Prepensionamento giornalisti/ I dubbi di Nese, il chiarimento di Siddi

Pubblicato il 17 Aprile 2009 - 14:04 OLTRE 6 MESI FA

Sul tema dei prepensionamenti, che sta a cuore e centinaia di giornalisti che coprono ruoli di responsabilità, un commento di Marco Nese del Corriere della Sera alla nota con la quale Franco Siddi, segretario della Federazione della stampa, spiegava la norma contrattuale, ha offerto allo stesso Siddi l’occasione di una replica.

L’intervento di Nese.

Visto che Siddi offre delle spiegazioni sull’art.33, sarebbe interessante capire anche come spiega il passaggio seguente inserito nel nuovo contratto: «Le parti, in ordine ai criteri per la sussistenza della di cui alle legge n. 416/1981 e successive modificazioni e integrazioni, ritengono che la stessa non sia rilevabile unicamente dai bilanci aziendali ma anche da riscontrabili indicatori oggettivi, presenti e prospettici esterni che abbiano incidenza su una critica situazione dell’impresa e possano pregiudicarne il buon andamento operativo.
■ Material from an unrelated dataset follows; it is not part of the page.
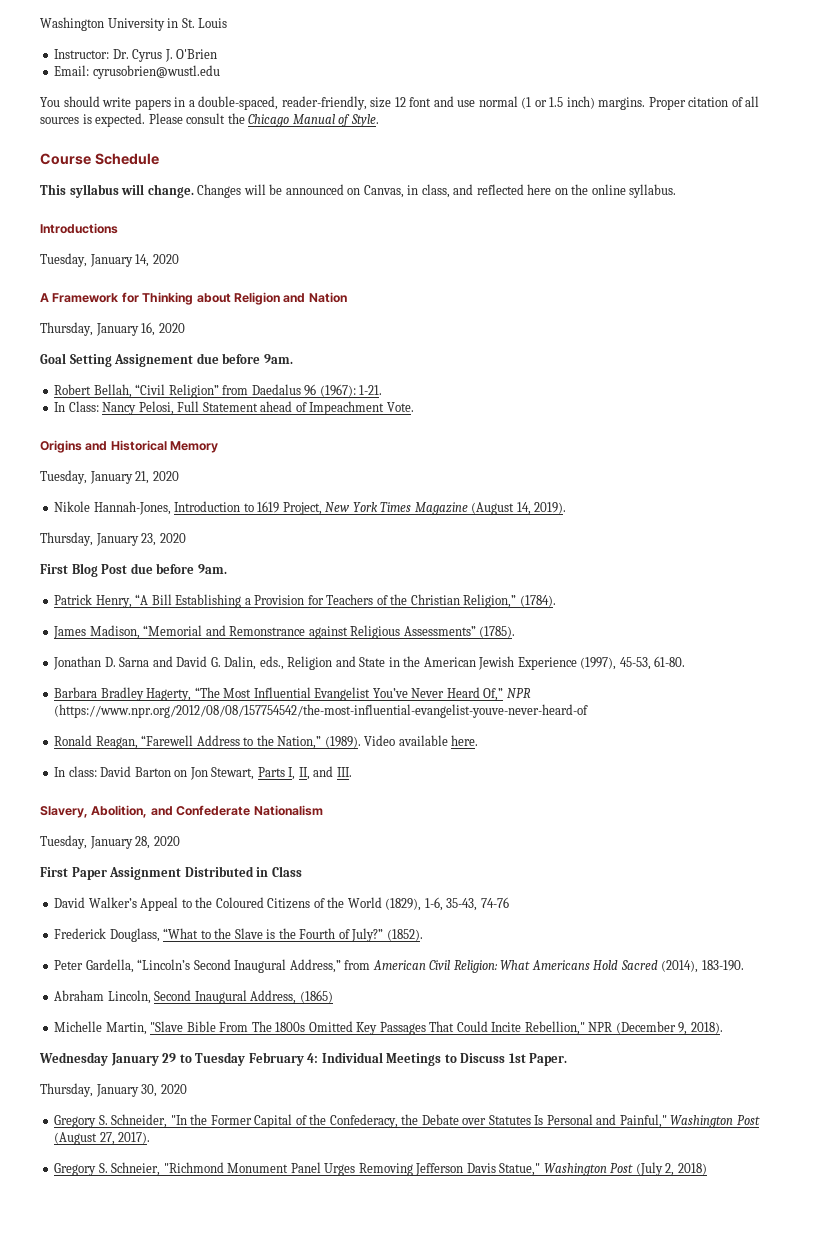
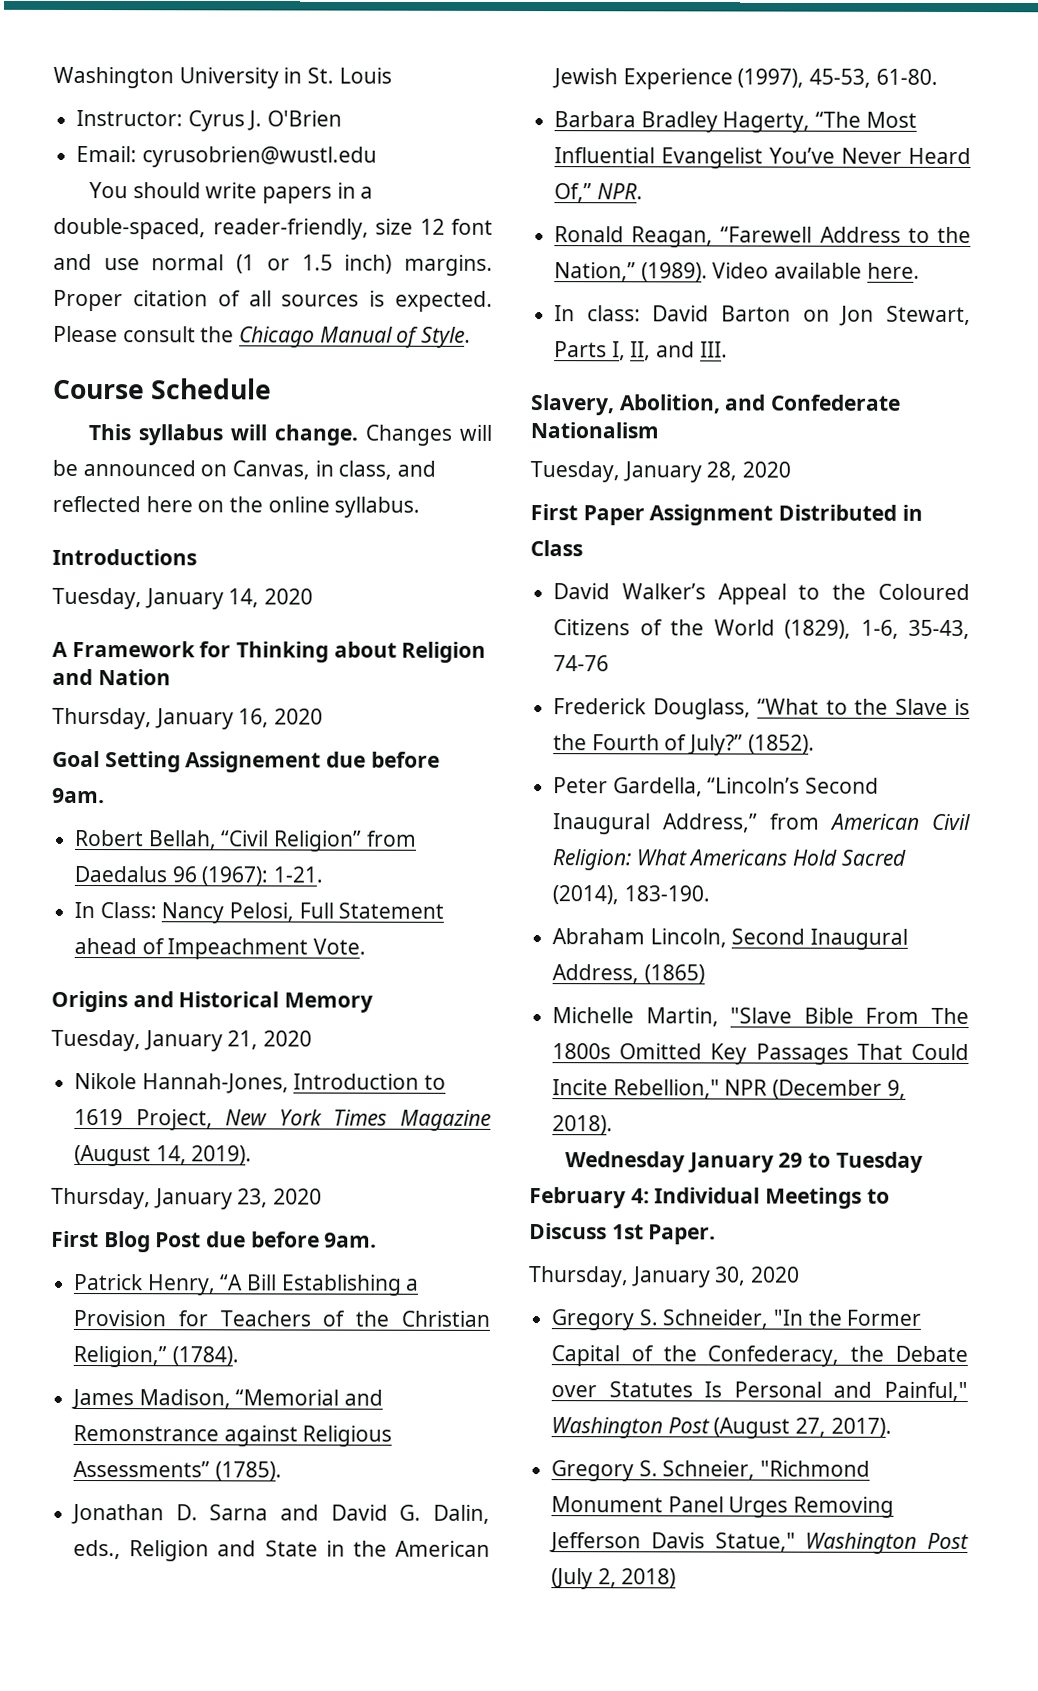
[112,49,129,59] Dr. -> (184, 118) none
[506,688,531,698] [54,704,589,718] NPR (https://www.npr.org/2012/08/08/157754542/the-most-influential-evangelist-youve-never-heard-of -> [596,183,643,200] NPR.

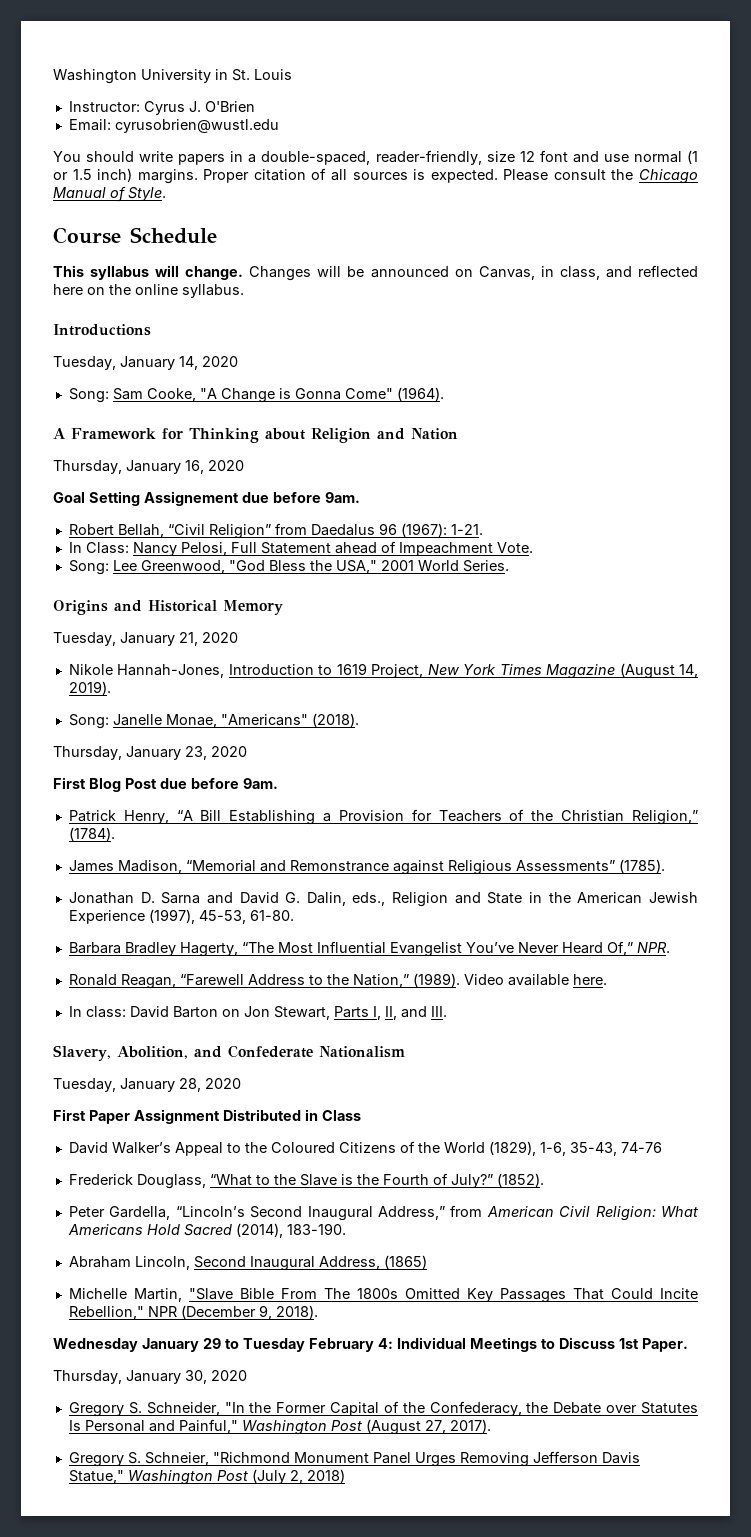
(314, 596) none -> [68,387,444,403] // Song: Sam Cooke, "A Change is Gonna Come" (1964).
(367, 946) none -> [68,560,509,575] // Song: Lee Greenwood, "God Bless the USA," 2001 World Series.
(253, 1155) none -> [68,713,359,729] // Song: Janelle Monae, "Americans" (2018).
Tali indicatori in particolare dovrebbero registrare un andamento involutivo tale da rendere necessari interventi per il ripristino dei corretti equilibri economico-finanziari e gestionali».

Il chiarimento di Siddi.

Una risposta diretta: la spiegazione è contenuta nelle leggi e nelle disposizioni amministrative che ne regolano l’applicazione.
Gli stati di crisi aziendale sono definiti sulla base della legge 416/1981 e successive modificazioni e integrazioni, esattamente come è scritto nel paragrafo, riportato dal collega Nese, contenuto nell’allegato “Welfare” all’ipotesi del nuovo contratto. Si tratta di norme esistenti e su cui non da oggi, ma ormai da anni, ci si confronta, sindacalmente, tra parti sociali nell’esame degli stati di crisi e ristrutturazioni di aziende editoriali e su cui, in ultima analisi, il Ministero del Lavoro valuta e decide se emettere o meno il decreto di ammissione agli ammortizzatori sociali per aziende e giornalisti.
Se si vuole cercare un elemento ulteriormente chiarificatore, va segnalato che nella nuova intesa viene specificato il carattere di oggettività che deve essere riscontrabile negli indicatori di criticità dell’impresa. Si tiene conto esplicitamente di norme già applicate da molti anni, come detto, oggi portati in chiaro e alla conoscenza di tutti, fino a ieri confinate nei documenti degli addetti ai lavori (decreti, leggi, circolari ministeriali, sentenze). Non va dimenticato che sugli stati di crisi è prevista l’analisi delle parti sociali.
Non sempre questa procedura si conclude con accordi e in queste circostanze comunque la decisione finale va tutta in capo al Ministero del Lavoro, vigilante peraltro sull’Inpgi. Ciò è capitato ed è anche successo che la Fnsi e l’Inpgi abbiano fatto ricorso in tribunale contro decreti di ammissione di stato di crisi che per le istituzioni di categoria non erano giustificabili. In tribunale si vince e si perde e in un caso si è perso con una modalità che ha fissato definitivamente i criteri sui quali vanno fatti i conti, oggettivamente.
L’occasione di questo chiarimento è utile anche per segnalare l’accordo sulla gestione degli stati di crisi e sui costi che debbono essere sottratti all’Inpgi, che fino a dicembre dell’anno scorso era diventato il bancomat delle ristrutturazioni. Grazie all’impegno profuso dalle parti sociali per la prima volta c’è un finanziamento pubblico di 20 milioni di euro per i prepensionamenti e una norma che obbliga gli editori a pagare gli eventuali costi superiori. Con l’accordo contrattuale si sono stabilite le modalità e i termini di questo pagamento.
In presenza di una crisi vera che c’è e di presumibili ingenti costi per gli ammortizzatori sociali, si può stimare che nei prossimi due anni l’Inpgi, tra minori costi ed entrate certe, avrà disponibili per le pensioni 80 milioni di euro che in caso contrario sarebbero stati sottratti ai contributi per le pensioni. Il contratto aiuta a mettere in sicurezza anche gli stipendi di domani, e quindi anche le pensioni, appunto.